[Start of section]

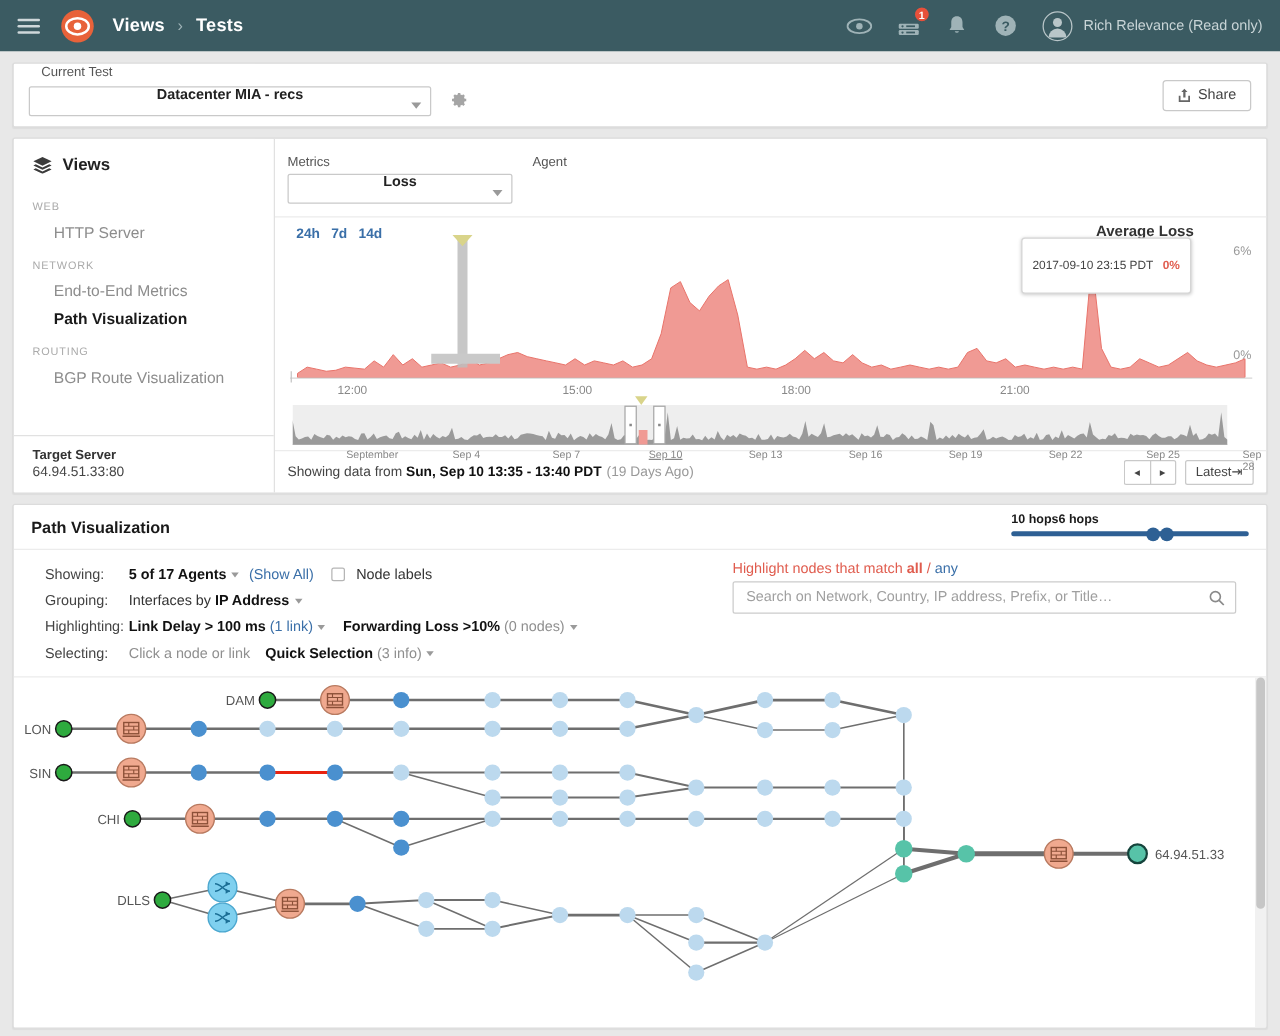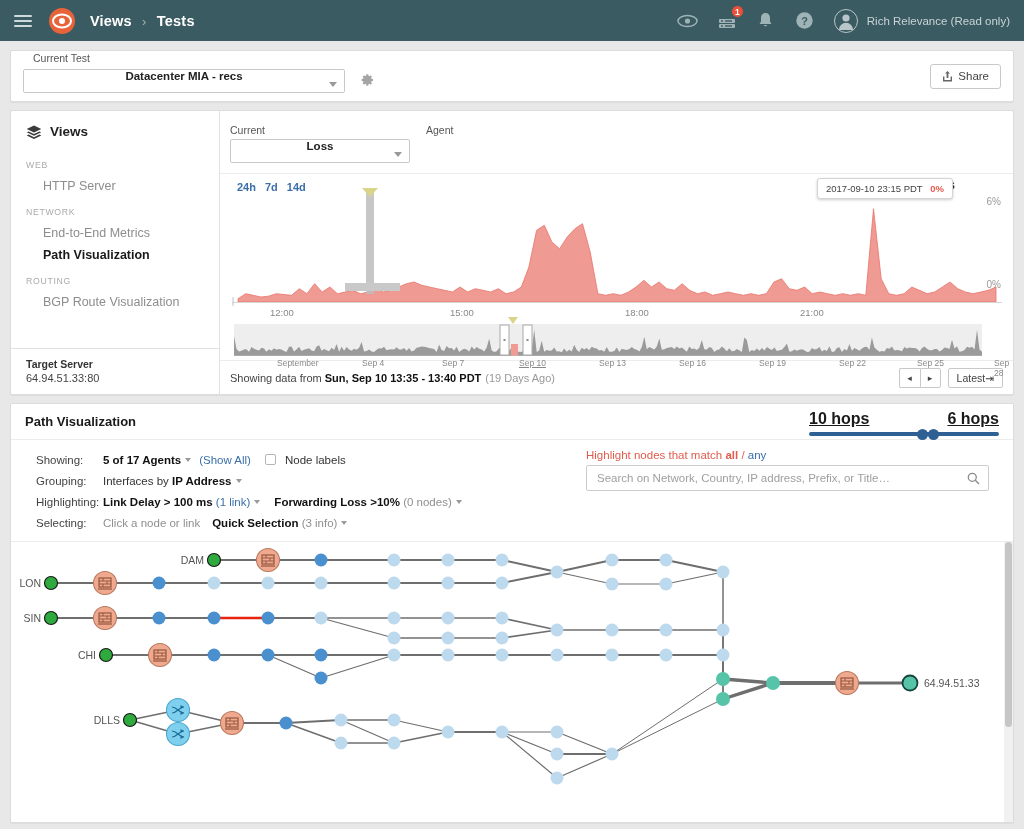--- a/index.html
+++ b/index.html
@@ -281,7 +281,7 @@
     <div class="chart-col">
       <div class="chart-filters">
         <div class="filter" style="width:180px;">
-          <div class="lbl">Current</div>
+          <div class="lbl">Metrics</div>
           <div class="select-box">
             <span>Loss</span>
             <span class="caret"></span>

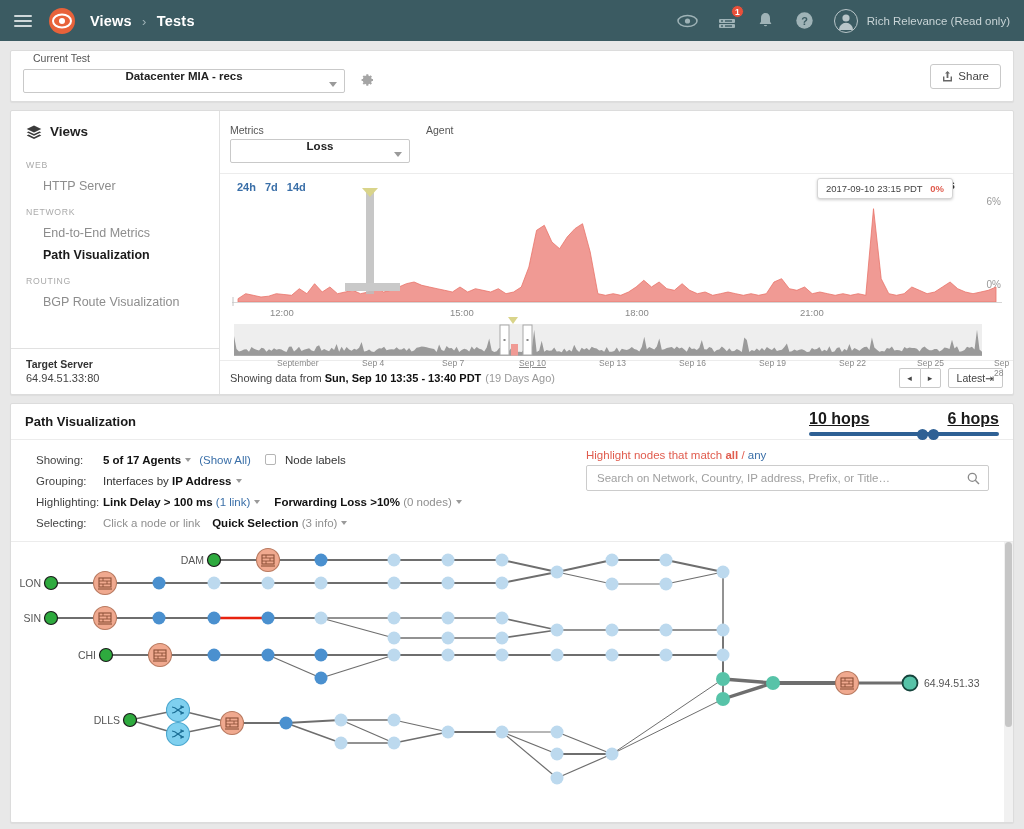--- a/index.html
+++ b/index.html
@@ -102,10 +102,10 @@
   .chart-title { position: absolute; right: 58px; top: 4px; font-size: 12px; font-weight: bold; color: #333; }
   .axis-lab { position: absolute; right: 12px; font-size: 10px; color: #999; }
   .tooltip {
-    position: absolute; left: 597px; top: 4px;
+    position: absolute; left: 597px; top: 16px;
     background: #fff; border: 1px solid #d5d5d5; border-radius: 3px;
     box-shadow: 0 1px 3px rgba(0,0,0,.2);
-    padding: 4px 8px; font-size: 9.5px; color: #444; white-space: nowrap; z-index: 6;
+    padding: 16px 8px; font-size: 9.5px; color: #444; white-space: nowrap; z-index: 6;
   }
   .tooltip .val { color: #e05c4e; font-weight: bold; margin-left: 5px; }
   .xticks { position: absolute; left: 0; right: 0; display: flex; font-size: 9.5px; color: #888; }

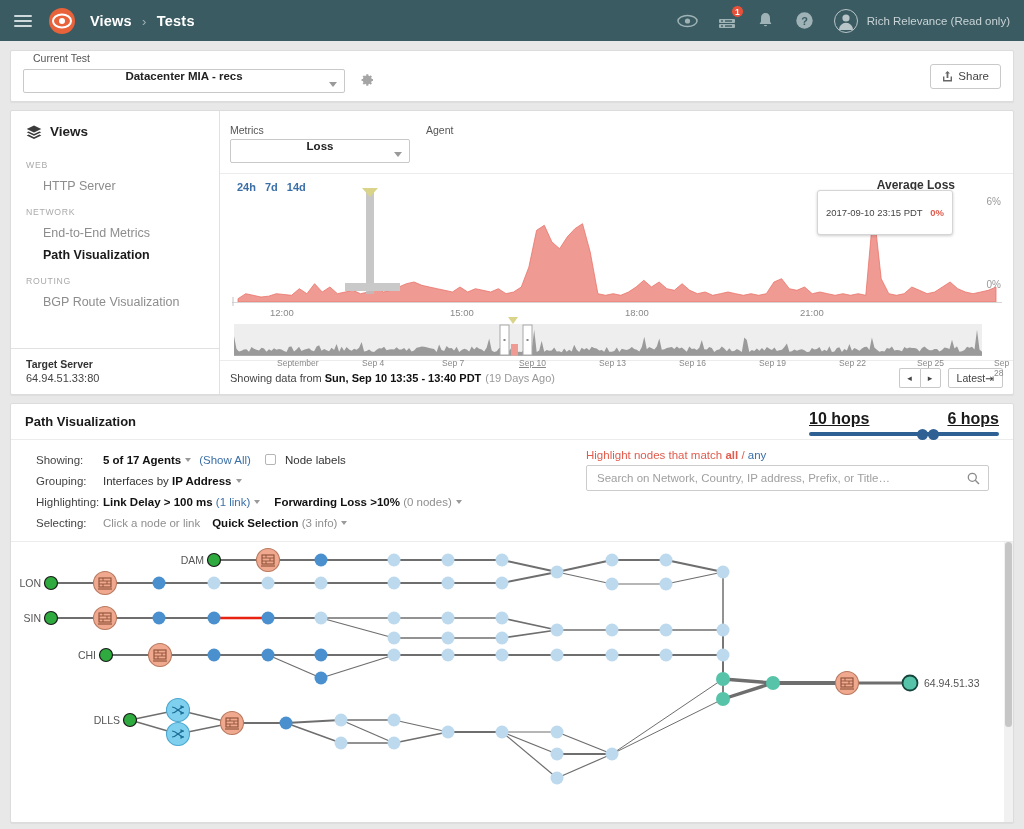--- a/index.html
+++ b/index.html
@@ -133,7 +133,7 @@
   .pv-head { height: 35px; display:flex; align-items:center; padding: 0 14px; position: relative; }
   .pv-head .t { font-size: 13px; font-weight: bold; color: #1a1a1a; }
   .hops { position: absolute; right: 14px; top: 6px; width: 190px; }
-  .hops-labels { display: flex; justify-content: space-between; font-size: 16px; font-weight: bold; color: #1a1a1a; text-decoration: underline; }
+  .hops-labels { display: flex; font-size: 10px; font-weight: bold; color: #1a1a1a; }
   .hops-track { margin-top: 4px; height: 4px; background: #2e6094; border-radius: 2px; position: relative; }
   .hops-knob { position: absolute; width: 11px; height: 11px; border-radius: 50%; background: #2e6094; top: -3.5px; cursor: pointer; }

[End of section]

In the entries above, find each line that includes the string "white" and copy it.

Response area
-    padding: 4px 8px; font-size: 9.5px; color: #444; white-space: nowrap; z-index: 6;
+    padding: 16px 8px; font-size: 9.5px; color: #444; white-space: nowrap; z-index: 6;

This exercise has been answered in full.